======== Entries shown

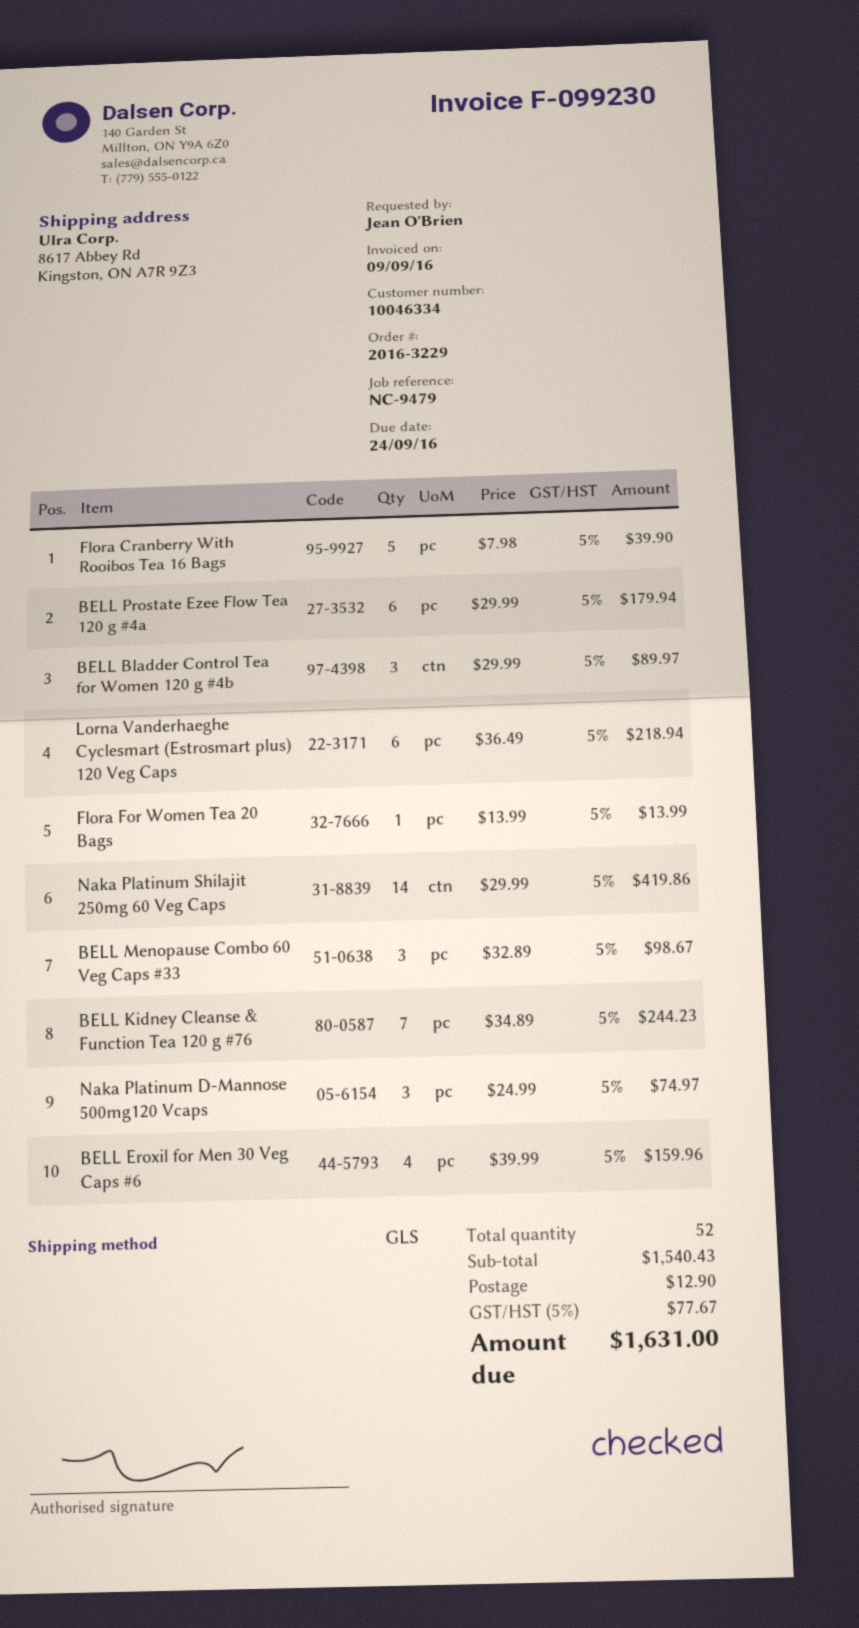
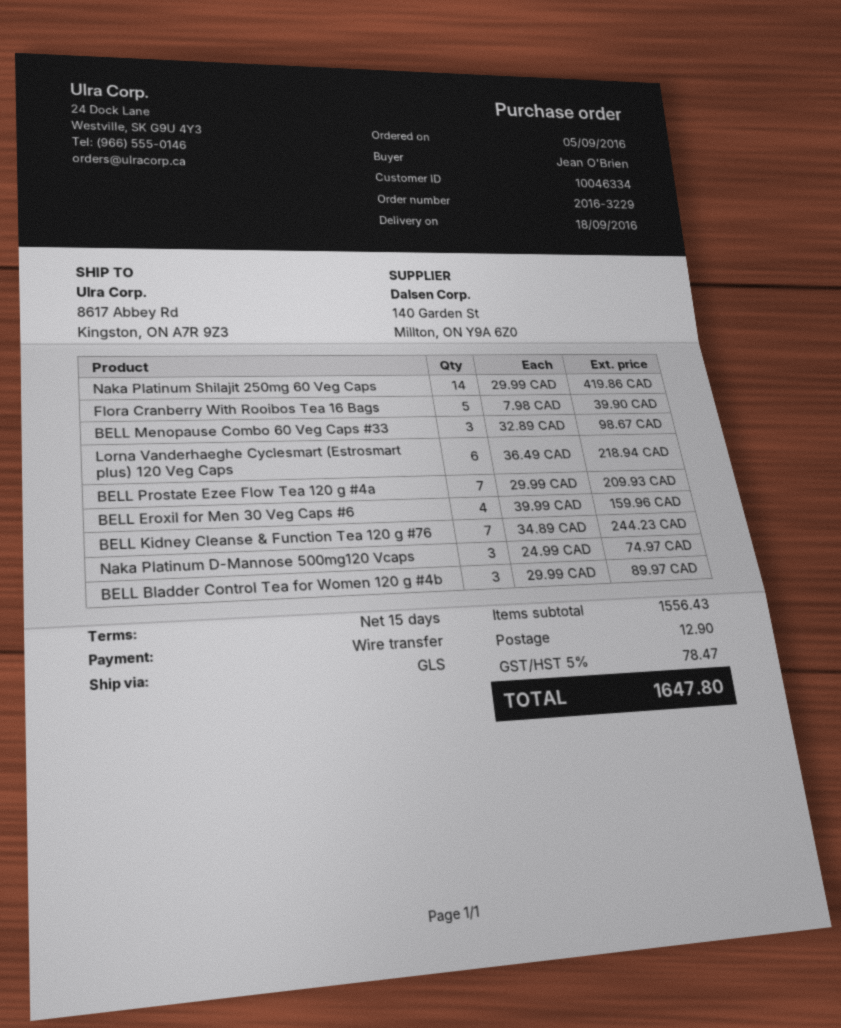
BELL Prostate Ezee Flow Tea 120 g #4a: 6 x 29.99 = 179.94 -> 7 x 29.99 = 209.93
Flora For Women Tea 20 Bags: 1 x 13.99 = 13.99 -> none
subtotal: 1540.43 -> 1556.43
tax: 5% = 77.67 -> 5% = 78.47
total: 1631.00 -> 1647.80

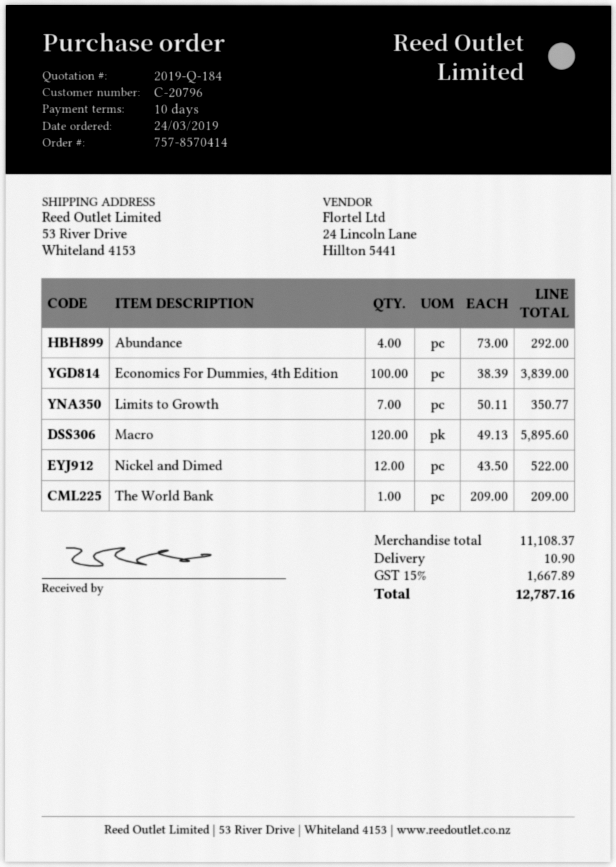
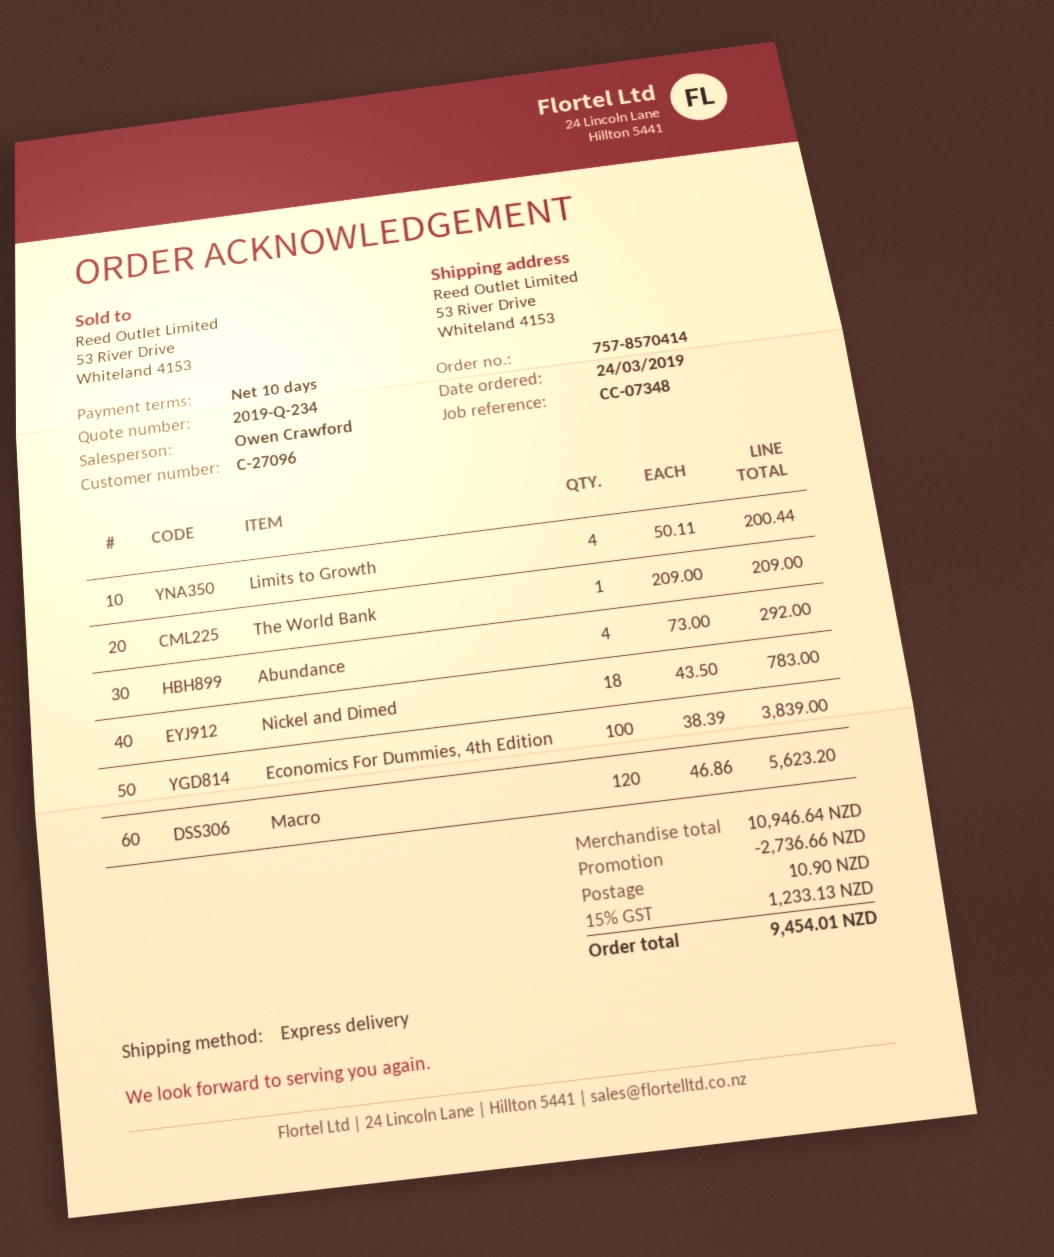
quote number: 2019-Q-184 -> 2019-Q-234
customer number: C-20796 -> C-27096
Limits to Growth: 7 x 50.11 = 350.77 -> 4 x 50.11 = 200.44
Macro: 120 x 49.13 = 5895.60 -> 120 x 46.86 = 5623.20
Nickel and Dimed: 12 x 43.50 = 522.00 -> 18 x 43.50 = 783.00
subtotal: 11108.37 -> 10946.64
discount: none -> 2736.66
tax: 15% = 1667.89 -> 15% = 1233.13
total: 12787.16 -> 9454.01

================

### [Problem]
Once you find the line containing "tax: 5% = 77.67 -> 5% = 78.47", retype it and every line after it through the last line of the records above, exactly. Add nothing else, and leave out the pictures.

### [Response to the task]
tax: 5% = 77.67 -> 5% = 78.47
total: 1631.00 -> 1647.80

quote number: 2019-Q-184 -> 2019-Q-234
customer number: C-20796 -> C-27096
Limits to Growth: 7 x 50.11 = 350.77 -> 4 x 50.11 = 200.44
Macro: 120 x 49.13 = 5895.60 -> 120 x 46.86 = 5623.20
Nickel and Dimed: 12 x 43.50 = 522.00 -> 18 x 43.50 = 783.00
subtotal: 11108.37 -> 10946.64
discount: none -> 2736.66
tax: 15% = 1667.89 -> 15% = 1233.13
total: 12787.16 -> 9454.01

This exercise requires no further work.